Report each line from the records where the string "overflow" turns up.

BEGIN RECORDS SUPPLIED

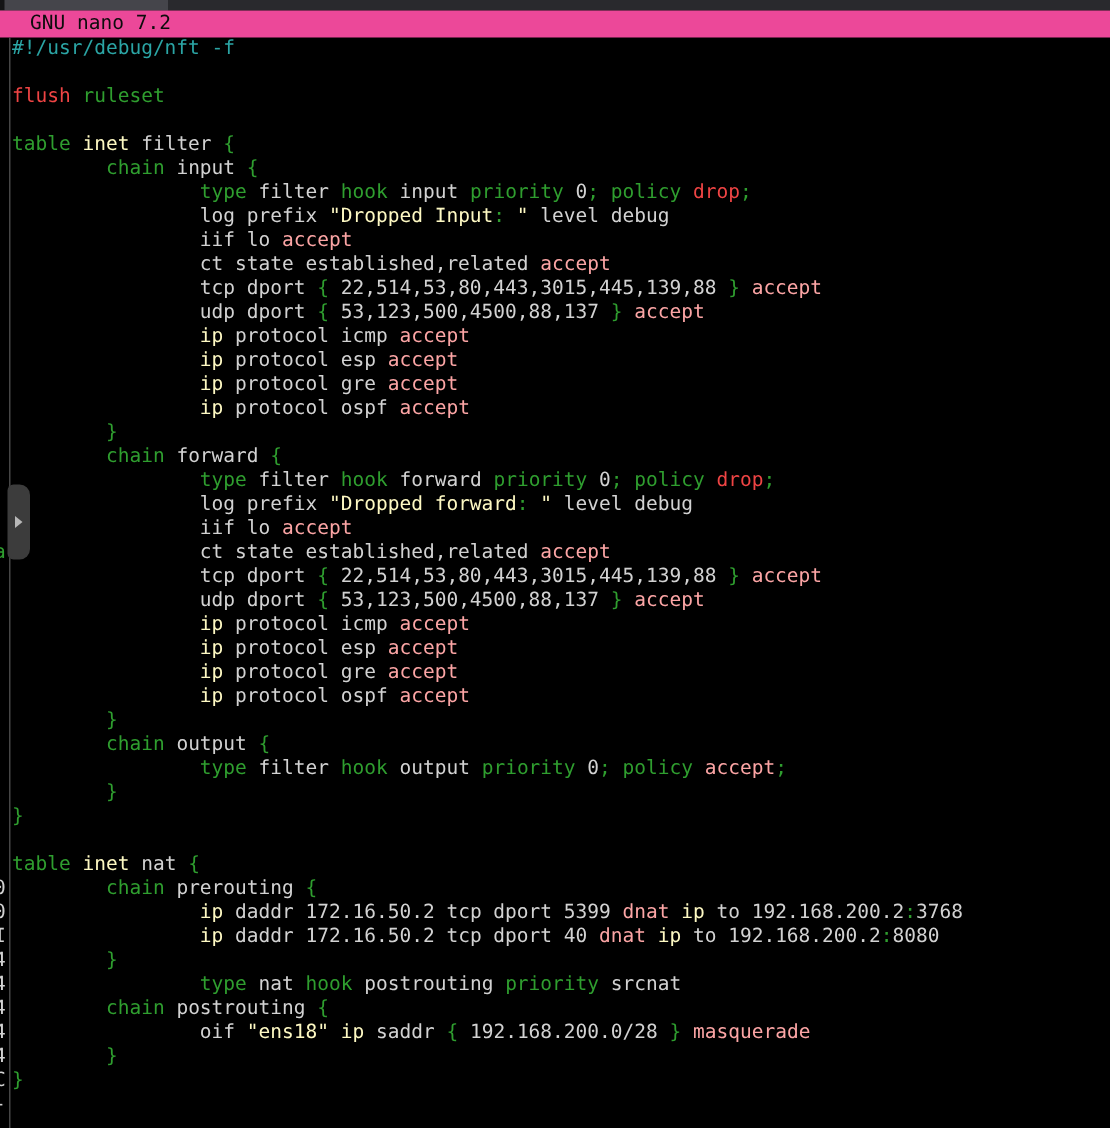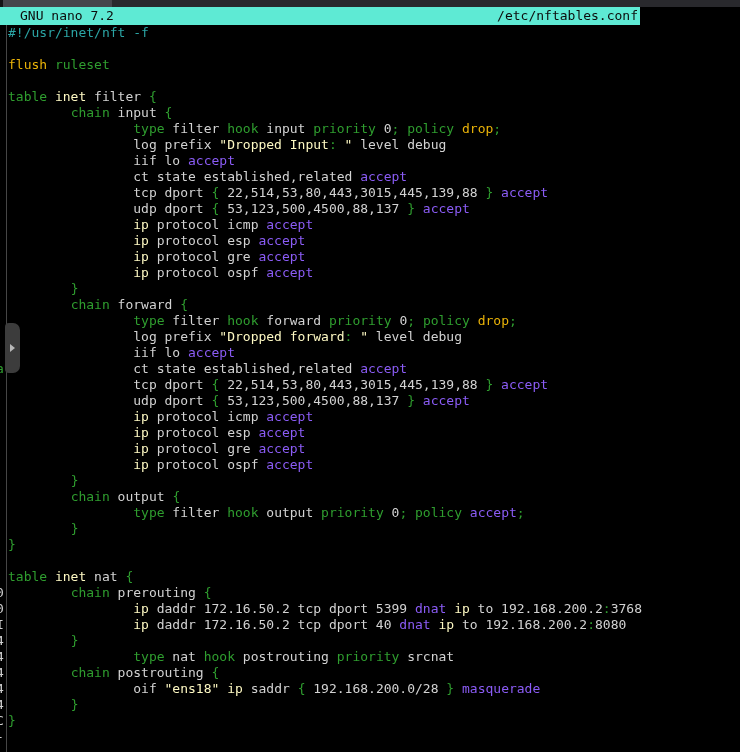--- a/index.html
+++ b/index.html
@@ -3,31 +3,31 @@
 <meta charset="utf-8">
 <style>
   html,body{margin:0;padding:0;background:#000;}
   body{width:740px;height:752px;position:relative;overflow:hidden;
        font-family:"DejaVu Sans Mono","Liberation Mono",monospace;}
   
   .topstrip{position:absolute;top:0;left:0;width:740px;height:7px;background:#29292d;}
   .topstrip-left{position:absolute;top:0;left:0;width:112px;height:7px;background:#45454b;}
   .topstrip-notch{position:absolute;top:0;left:0;width:3px;height:7px;background:#141416;}
   
-  .titlebar{position:absolute;top:7px;left:0;width:640px;height:18px;background:#5eead4;
+  .titlebar{position:absolute;top:7px;left:0;width:740px;height:18px;background:#ec4899;
             color:#0c0c0c;font-size:13px;line-height:18px;text-decoration:underline;}
   .tb-app{position:absolute;left:20px;top:0;white-space:pre;}
   .tb-file{position:absolute;right:2px;top:0;white-space:pre;}
   
   .vline{position:absolute;left:6px;top:25px;width:1px;height:727px;background:#585858;opacity:.8;}
   
   .editor{position:absolute;top:25px;left:0;width:740px;font-size:13px;line-height:16px;}
   .line{height:16px;white-space:pre;padding-left:8px;}
   .t-w{color:#d2d2d2}.t-g{color:#2f9e2f}.t-o{color:#fef9c3}
-  .t-r{color:#eab308}.t-b{color:#8b5cf6}.t-c{color:#2ba5a5}
+  .t-r{color:#ef4444}.t-b{color:#fca5a5}.t-c{color:#2ba5a5}
   
   .artifact{position:absolute;left:0;width:4px;height:16px;overflow:hidden;
             font-size:13px;line-height:16px;white-space:pre;}
   .artifact>span{display:inline-block;margin-left:-4px;}
   
   .handle{position:absolute;left:5px;top:323px;width:15px;height:50px;background:#3c3c3c;
           border-radius:4px 7px 7px 4px;z-index:5;}
   .handle-arrow{position:absolute;left:5px;top:21px;width:0;height:0;
                 border-left:5px solid #b8b8b8;border-top:4px solid transparent;
                 border-bottom:4px solid transparent;}
@@ -35,27 +35,26 @@
 </head>
 <body>
 
 <div class="topstrip">
   <div class="topstrip-left"></div>
   <div class="topstrip-notch"></div>
 </div>
 
 <div class="titlebar">
   <span class="tb-app">GNU nano 7.2</span>
-  <span class="tb-file">/etc/nftables.conf</span>
 </div>
 
 <div class="vline"></div>
 
 <div class="editor" id="editor">
-    <div class="line"><span class="t-c">#!/usr/inet/nft -f</span></div>
+    <div class="line"><span class="t-c">#!/usr/debug/nft -f</span></div>
     <div class="line"></div>
     <div class="line"><span class="t-r">flush</span><span class="t-w"> </span><span class="t-g">ruleset</span></div>
     <div class="line"></div>
     <div class="line"><span class="t-g">table</span><span class="t-w"> </span><span class="t-o">inet</span><span class="t-w"> filter </span><span class="t-g">{</span></div>
     <div class="line"><span class="t-w">        </span><span class="t-g">chain</span><span class="t-w"> input </span><span class="t-g">{</span></div>
     <div class="line"><span class="t-w">                </span><span class="t-g">type</span><span class="t-w"> filter </span><span class="t-g">hook</span><span class="t-w"> input </span><span class="t-g">priority</span><span class="t-w"> 0</span><span class="t-g">;</span><span class="t-w"> </span><span class="t-g">policy</span><span class="t-w"> </span><span class="t-r">drop</span><span class="t-g">;</span></div>
     <div class="line"><span class="t-w">                log prefix </span><span class="t-o">"Dropped Input</span><span class="t-g">:</span><span class="t-o"> "</span><span class="t-w"> level debug</span></div>
     <div class="line"><span class="t-w">                iif lo </span><span class="t-b">accept</span></div>
     <div class="line"><span class="t-w">                ct state established,related </span><span class="t-b">accept</span></div>
     <div class="line"><span class="t-w">                tcp dport </span><span class="t-g">{</span><span class="t-w"> 22,514,53,80,443,3015,445,139,88 </span><span class="t-g">}</span><span class="t-w"> </span><span class="t-b">accept</span></div>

END RECORDS SUPPLIED

**RESULT**.
   body{width:740px;height:752px;position:relative;overflow:hidden;
   .artifact{position:absolute;left:0;width:4px;height:16px;overflow:hidden;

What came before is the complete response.